INSTRUCTIONS TO FOLLOW:
Your task is to work out how many lines in the data include the word "Services". Reply with the number alone.

AVAILABLE DATA:

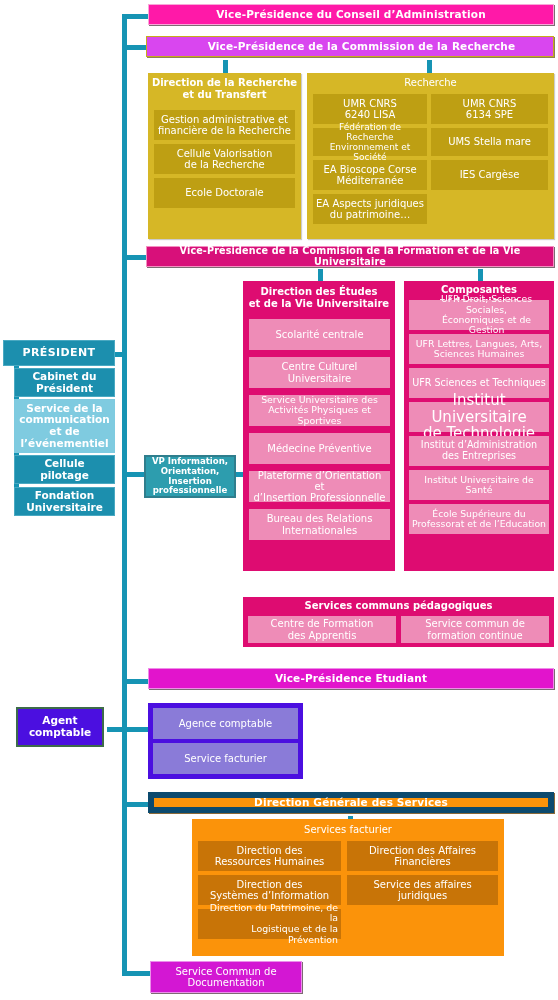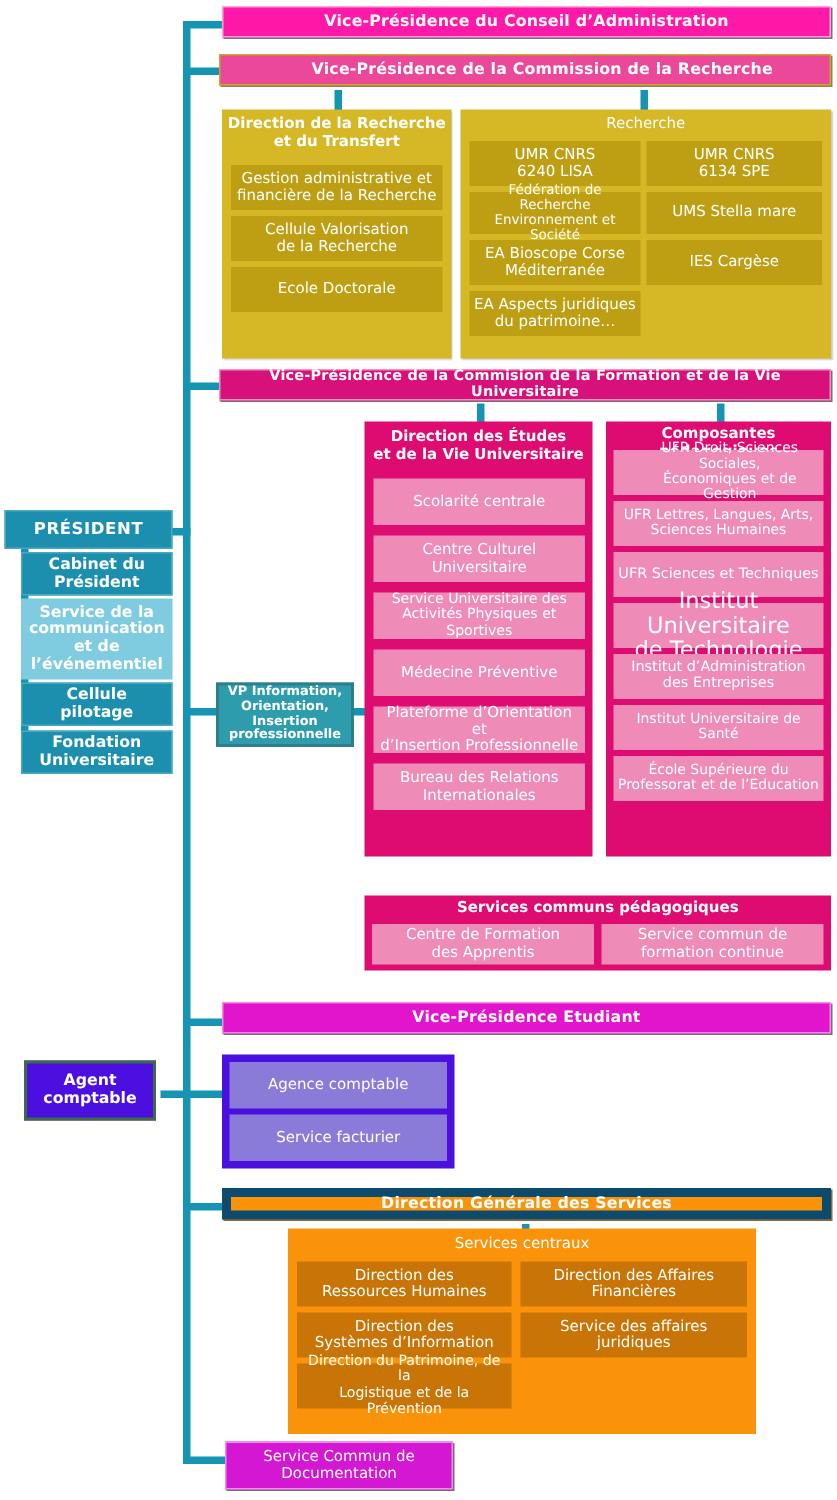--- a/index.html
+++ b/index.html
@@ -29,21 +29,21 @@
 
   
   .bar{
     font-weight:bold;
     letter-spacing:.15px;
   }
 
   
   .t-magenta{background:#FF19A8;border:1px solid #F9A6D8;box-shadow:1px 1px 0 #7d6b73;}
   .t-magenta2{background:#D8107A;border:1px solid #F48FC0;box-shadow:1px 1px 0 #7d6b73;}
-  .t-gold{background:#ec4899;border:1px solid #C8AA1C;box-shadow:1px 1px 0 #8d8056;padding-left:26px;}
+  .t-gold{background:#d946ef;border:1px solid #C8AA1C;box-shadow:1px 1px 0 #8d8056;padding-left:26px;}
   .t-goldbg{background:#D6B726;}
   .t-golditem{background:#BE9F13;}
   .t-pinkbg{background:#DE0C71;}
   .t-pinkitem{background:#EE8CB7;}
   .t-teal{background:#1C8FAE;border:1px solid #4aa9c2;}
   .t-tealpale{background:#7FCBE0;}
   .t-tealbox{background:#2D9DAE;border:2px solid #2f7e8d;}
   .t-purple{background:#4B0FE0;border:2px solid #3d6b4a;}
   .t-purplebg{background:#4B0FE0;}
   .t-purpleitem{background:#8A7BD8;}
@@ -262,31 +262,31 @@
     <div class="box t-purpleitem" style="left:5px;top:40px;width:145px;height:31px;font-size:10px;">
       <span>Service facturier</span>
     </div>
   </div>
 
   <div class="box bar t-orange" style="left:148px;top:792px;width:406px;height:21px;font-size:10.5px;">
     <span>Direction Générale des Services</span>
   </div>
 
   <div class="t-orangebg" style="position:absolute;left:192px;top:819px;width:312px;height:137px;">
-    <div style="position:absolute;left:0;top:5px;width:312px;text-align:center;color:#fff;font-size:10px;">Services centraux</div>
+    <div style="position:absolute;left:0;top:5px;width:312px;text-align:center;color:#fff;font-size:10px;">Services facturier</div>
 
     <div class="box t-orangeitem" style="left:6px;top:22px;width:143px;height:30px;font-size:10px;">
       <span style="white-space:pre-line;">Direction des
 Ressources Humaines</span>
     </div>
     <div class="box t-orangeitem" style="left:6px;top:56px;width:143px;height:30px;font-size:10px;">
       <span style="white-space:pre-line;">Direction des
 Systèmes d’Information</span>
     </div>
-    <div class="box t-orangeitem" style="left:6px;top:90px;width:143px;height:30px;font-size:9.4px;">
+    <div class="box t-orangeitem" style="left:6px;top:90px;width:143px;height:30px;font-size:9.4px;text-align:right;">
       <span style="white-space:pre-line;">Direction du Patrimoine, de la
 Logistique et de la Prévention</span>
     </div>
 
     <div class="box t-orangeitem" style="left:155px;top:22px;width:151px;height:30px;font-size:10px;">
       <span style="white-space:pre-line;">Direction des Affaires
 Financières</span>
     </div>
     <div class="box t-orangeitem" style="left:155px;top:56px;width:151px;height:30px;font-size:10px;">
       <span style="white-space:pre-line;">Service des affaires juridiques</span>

PROBLEM SOLUTION:
3